# Fix Token Sync Lag (Smart Polling) - Dev Log

**Date:** 2026-01-31
**Task:** Fix the synchronization lag where the application's local token count drifted from the actual Keepa dashboard, causing unnecessary delays.
**Status:** Success

## 1. Overview
The user reported a discrepancy between the application logs and the Keepa dashboard.
*   **Logs:** `Successfully retrieved token status: ... 'tokensLeft': 9`
*   **Dashboard:** `Currently available tokens: 19`

This issue caused the system to enter a "Recovery Mode" sleep (e.g., waiting 10 minutes) based on the outdated or pessimistic local estimate of 9 tokens, while in reality, the account had already recovered to 19 tokens. This "Blind Sleeping" behavior reduced the system's overall throughput and responsiveness.

## 2. Challenges Faced

### The "Blind Sleep" Problem
The root cause was the implementation of the `request_permission_for_call` method in `TokenManager`.
*   **Old Logic:**
    1.  Calculate tokens needed to reach the safe threshold.
    2.  Calculate wait time (e.g., 600 seconds).
    3.  `time.sleep(600)` (Sleep for the full duration).
*   **The Flaw:** During this 600-second sleep, the application was completely blind to the outside world. If the user upgraded their plan (increasing the refill rate) or if another concurrent worker finished its task (freeing up the global token bucket), the sleeping worker would not know until it woke up 10 minutes later.

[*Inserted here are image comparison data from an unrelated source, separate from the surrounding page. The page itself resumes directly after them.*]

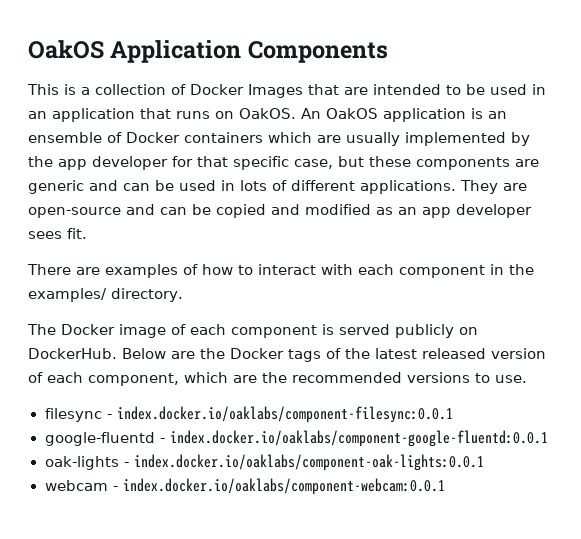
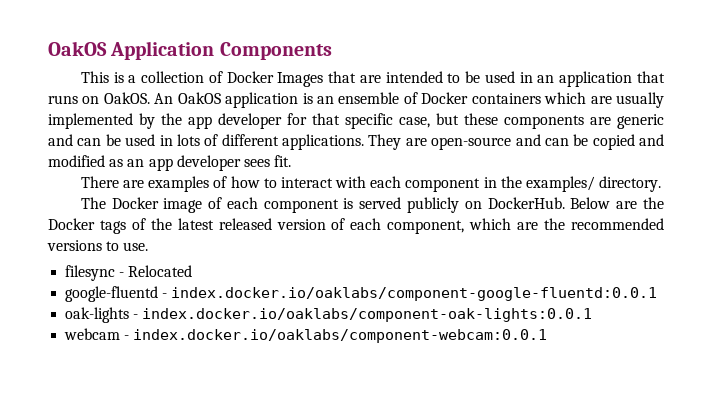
[116,406,453,423] index.docker.io/oaklabs/component-filesync:0.0.1 -> [128,265,193,277] Relocated

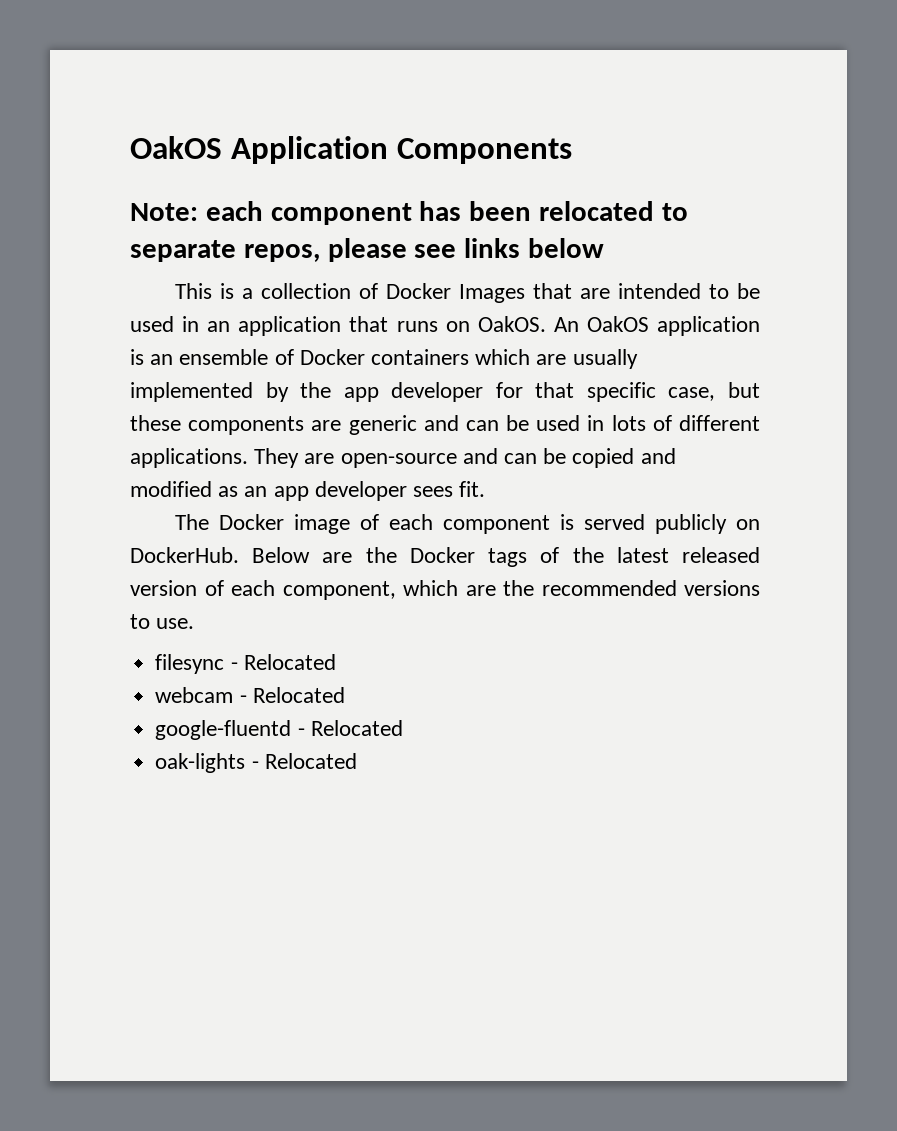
(332, 51) none -> [130,201,688,225] [130,238,605,262] // Note: each component has been relocated to separate repos, please see links below
[80,176,662,192] // There are examples of how to interact with each component in the examples/ directory. -> (486, 489) none
(193, 271) none -> [155,687,345,703] // webcam - Relocated
[171,287,658,301] index.docker.io/oaklabs/component-google-fluentd:0.0.1 -> [310,720,403,736] Relocated
[142,308,593,322] [64,328,548,343] index.docker.io/oaklabs/component-oak-lights:0.0.1 // webcam - index.docker.io/oaklabs/component-webcam:0.0.1 -> [264,753,357,769] Relocated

### Process Isolation (Drift)
Because Celery workers run in separate processes, they maintain their own local instances of `TokenManager`. While we implemented a "Sync-Before-Wait" check previously, it only synced *once* at the start of the wait. It did not account for changes *during* the wait.

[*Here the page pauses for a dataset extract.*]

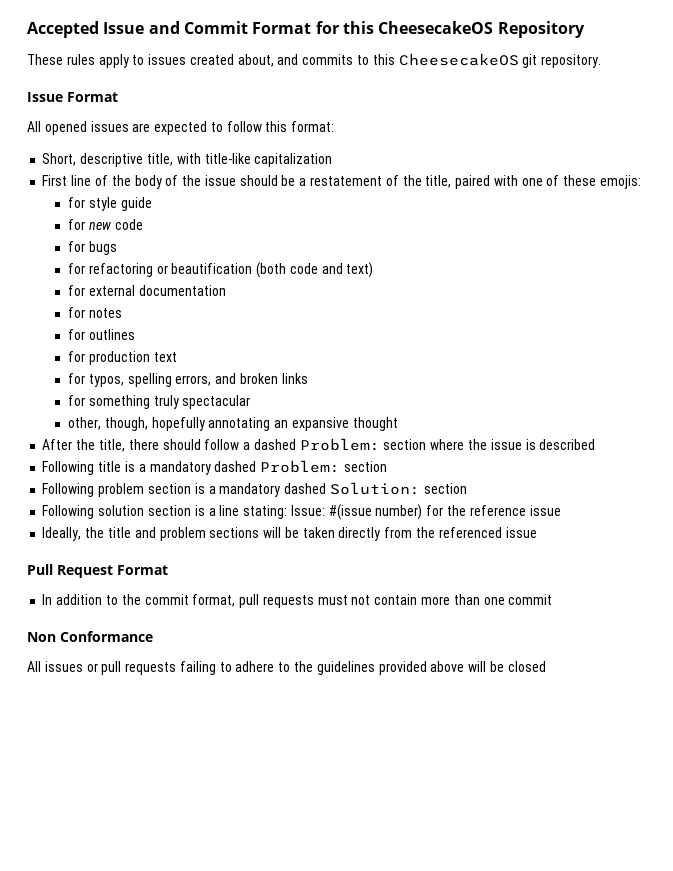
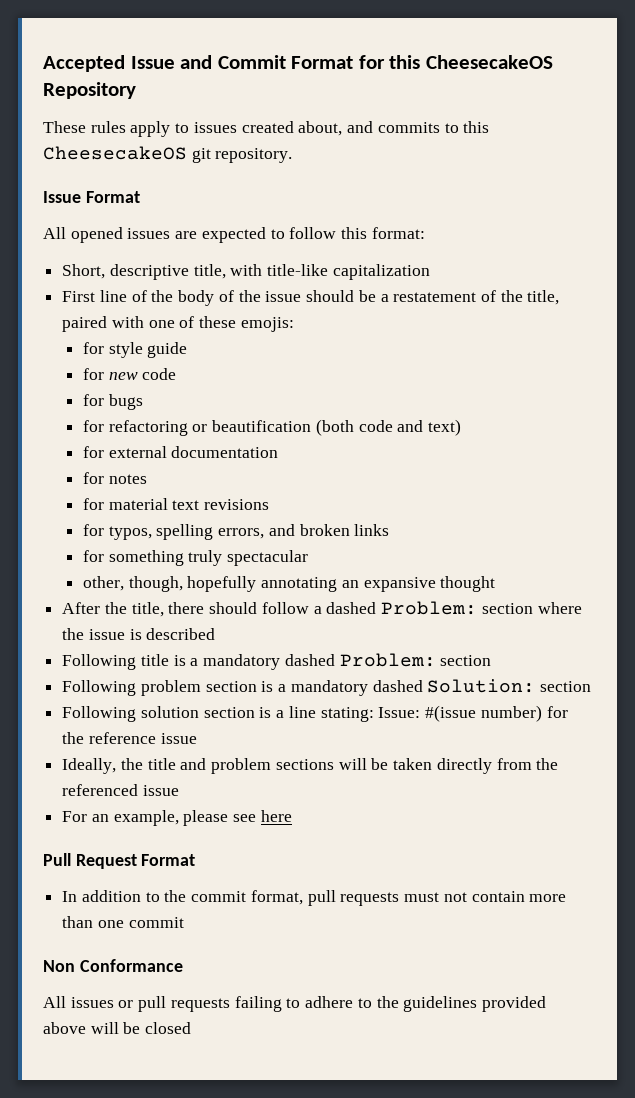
[88,329,135,340] [67,351,150,365] outlines // for production -> [108,498,168,510] material
(177, 357) none -> [204,499,270,510] revisions
(537, 532) none -> [62,810,292,826] // For an example, please see here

## 3. Solution Implemented

We replaced the single long sleep with a **Smart Polling Loop** in `keepa_deals/token_manager.py`.

### The New Logic:
1.  **Chunked Sleeping:** Instead of sleeping for the full calculated duration (e.g., 600s), the system now loops and sleeps in short **30-second intervals**.
2.  **Continuous Synchronization:** At the end of every 30-second chunk, the worker calls `sync_tokens()`.
    *   **Cost:** 0 Tokens (Keepa's `/token` endpoint is free/cheap and included in response headers).
    *   **Benefit:** This updates the local `self.tokens` and `self.REFILL_RATE_PER_MINUTE` with the *authoritative* values from the Keepa server.
3.  **Dynamic Recalculation:**
    *   After every sync, the code checks: `if self.tokens >= recovery_target: break`. This allows the worker to resume *immediately* if the tokens recover faster than expected.
    *   If still low, it recalculates the `remaining_wait` based on the *current* refill rate. This ensures that if the rate drops (or increases), the wait time adapts dynamically.

### Code Snippet (Simplified):
```python
while remaining_wait > 0:
    sleep_chunk = min(remaining_wait, 30)
    time.sleep(sleep_chunk)
    
    self.sync_tokens() # Authoritative Update
    
    if self.tokens >= recovery_target:
         logger.info("Tokens recovered sufficiently. Resuming early.")
         break
    
    # Recalculate wait based on new data
    new_wait = math.ceil((needed / self.REFILL_RATE_PER_MINUTE) * 60)
    remaining_wait = new_wait
```

## 4. Verification
*   **Unit Testing:** Created a test case (`tests/test_token_manager_v2.py`) where the mocked API simulated a drastic drop in refill rate during the sleep. The test confirmed that the loop correctly extended the wait time instead of timing out prematurely.
*   **User Confirmation:** The user confirmed that the logs and dashboard are now in sync ("They are now in sync").

## 5. Key Learnings
*   **Never Sleep Blindly:** In a distributed or rate-limited system, long sleeps should always be broken up into polling intervals to check for state changes.
*   **Authoritative Source:** Always prefer the server's truth (API response) over local estimation logic when the cost to check is low/zero.